Switching Dynamic-System Models for Speech Articulation and Acoustics

Tuesday, September 19, 2000 - 11:00am - 12:00pm
Keller 3-180
Li Deng (Microsoft Research)
A statistical generative model for the speech process is described that embeds a substantially richer structure than the HMM currently in predominant use for speech recognition. This (multi-level) switching dynamic-system model generalizes and integrates the HMM and the (piece-wise) stationary linear dynamic system (state-space) model. Depending on the level and the nature of the switching in the model design, various key properties of the speech dynamics can be naturally represented in the model. Such properties include the temporal structure of the speech acoustics, its causal articulatory movements, and the control of such movements by the multidimensional targets correlated with the phonological (symbolic) units of speech in terms of overlapping articulatory features.

Some simplification of this model reduces it to several models widely used in the control, econometrics, signal processing (target tracking), and neural computation literatures.
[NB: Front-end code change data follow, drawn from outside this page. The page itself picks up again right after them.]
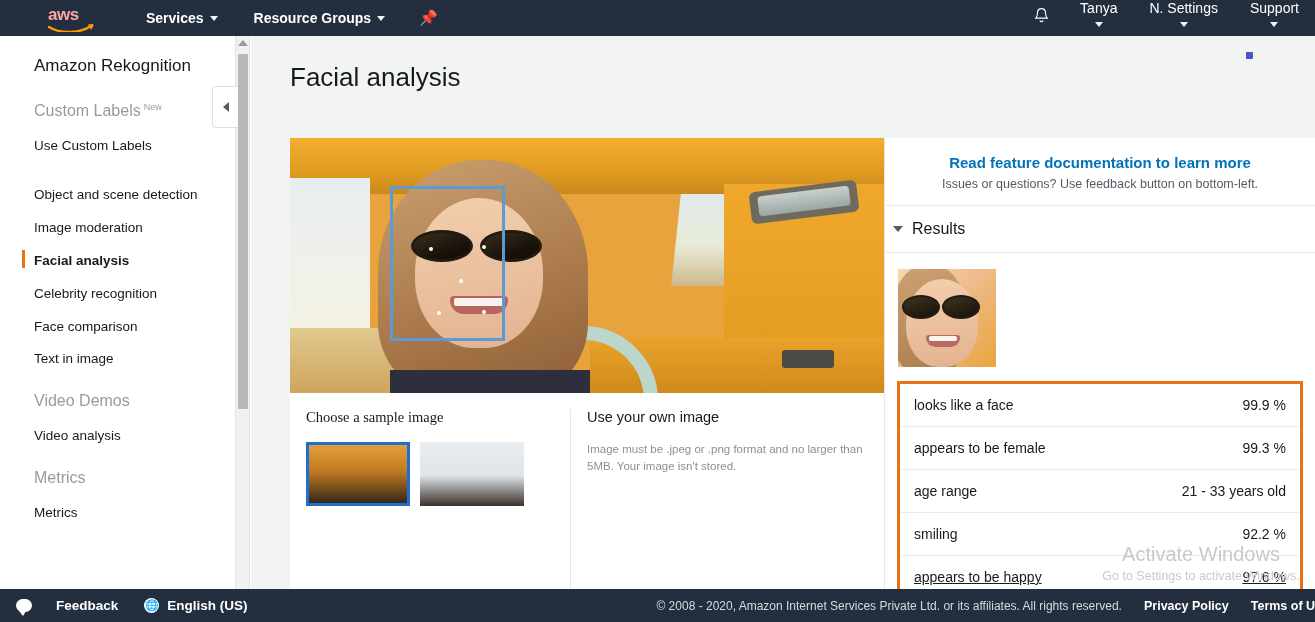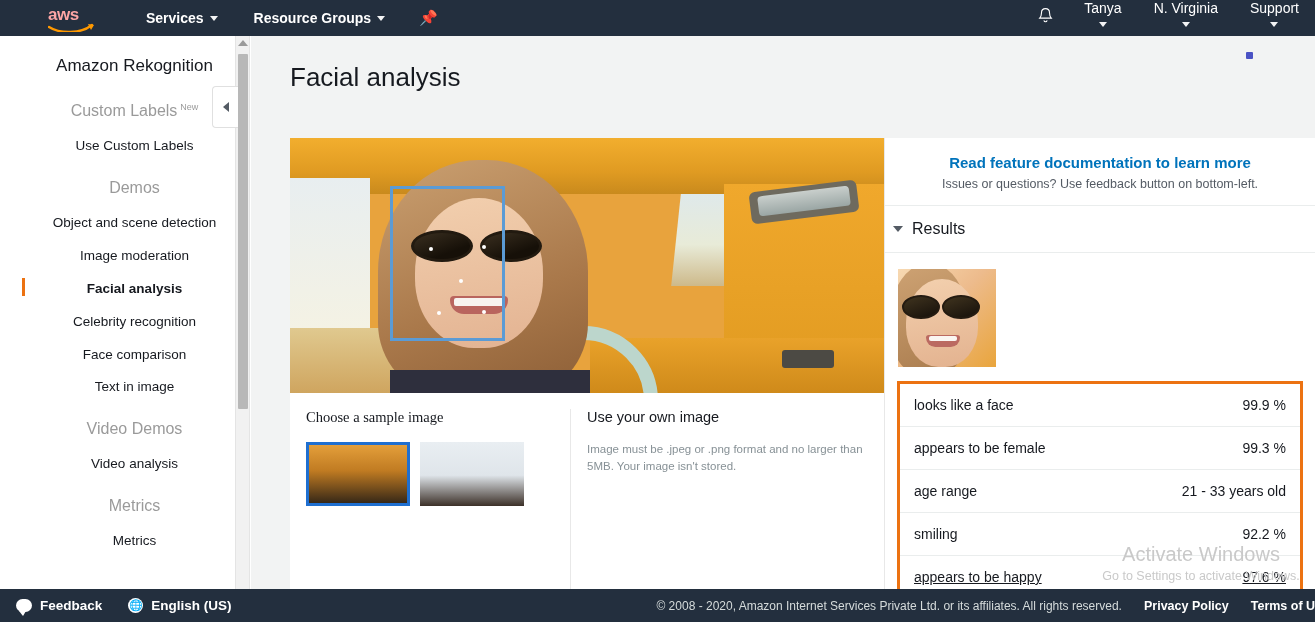"N. Virginia" span { text: Virginia -> Settings }
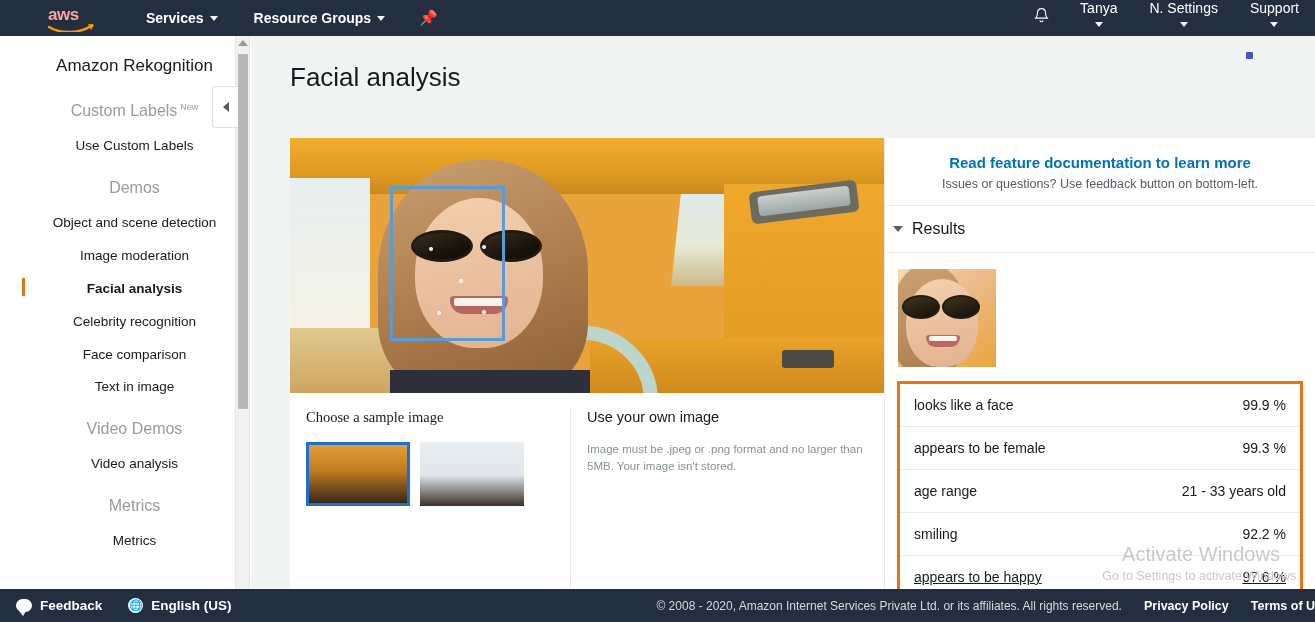"Amazon Rekognition" #sidebar-inner { text-align: center -> none }
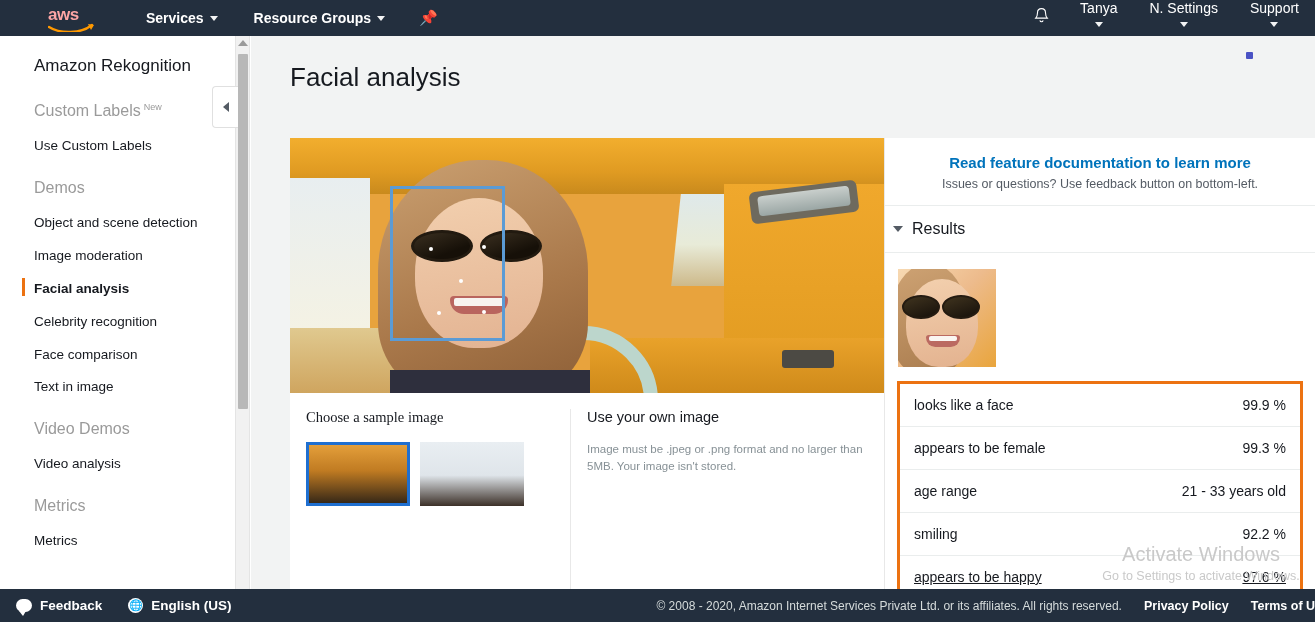"Demos" div.side-group { html: <div>Demos</div> -> none }
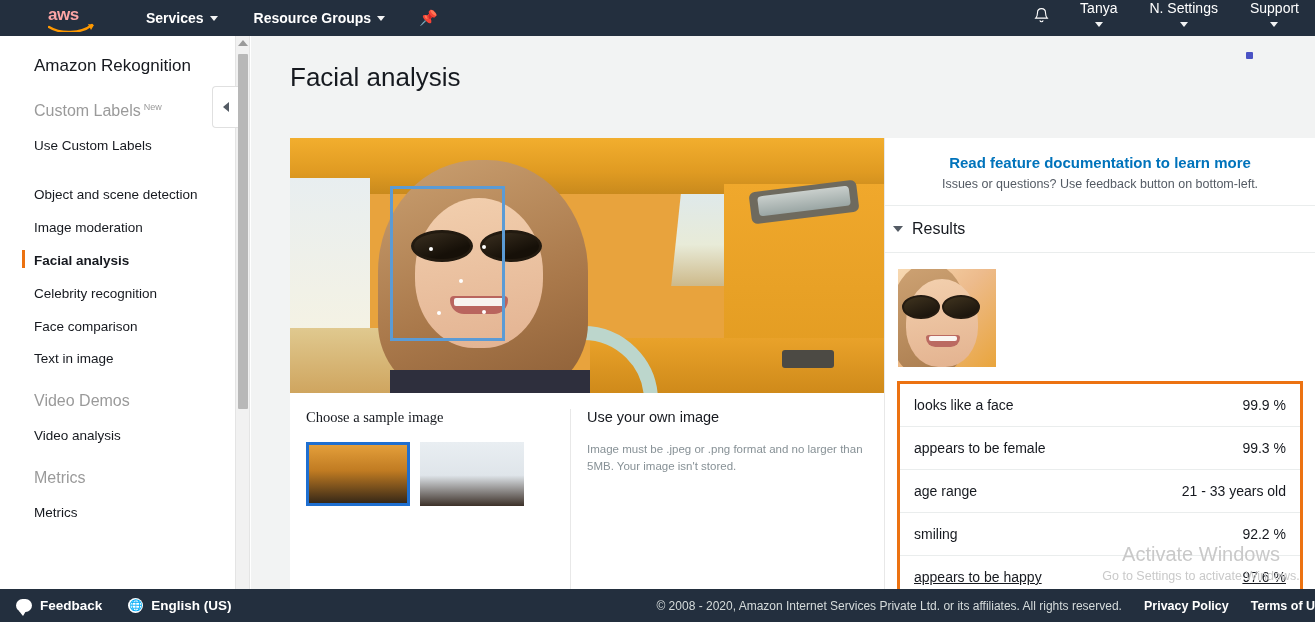"Feedback" #feedback-btn { gap: 8px -> 24px }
One main challenge of using the multi-level switching dynamic-system model for successful speech recognition, especially for unconstrained, conversational speech recognition, is the computationally intractable inference (decoding) on the posterior probabilities of the hidden states --- both discrete phonological states and continuous articulatory states. This leads to computationally intractable EM-based parameter learning (training). Some research on approximate, computationally tractable inference and learning algorithms will be discussed in this lecture.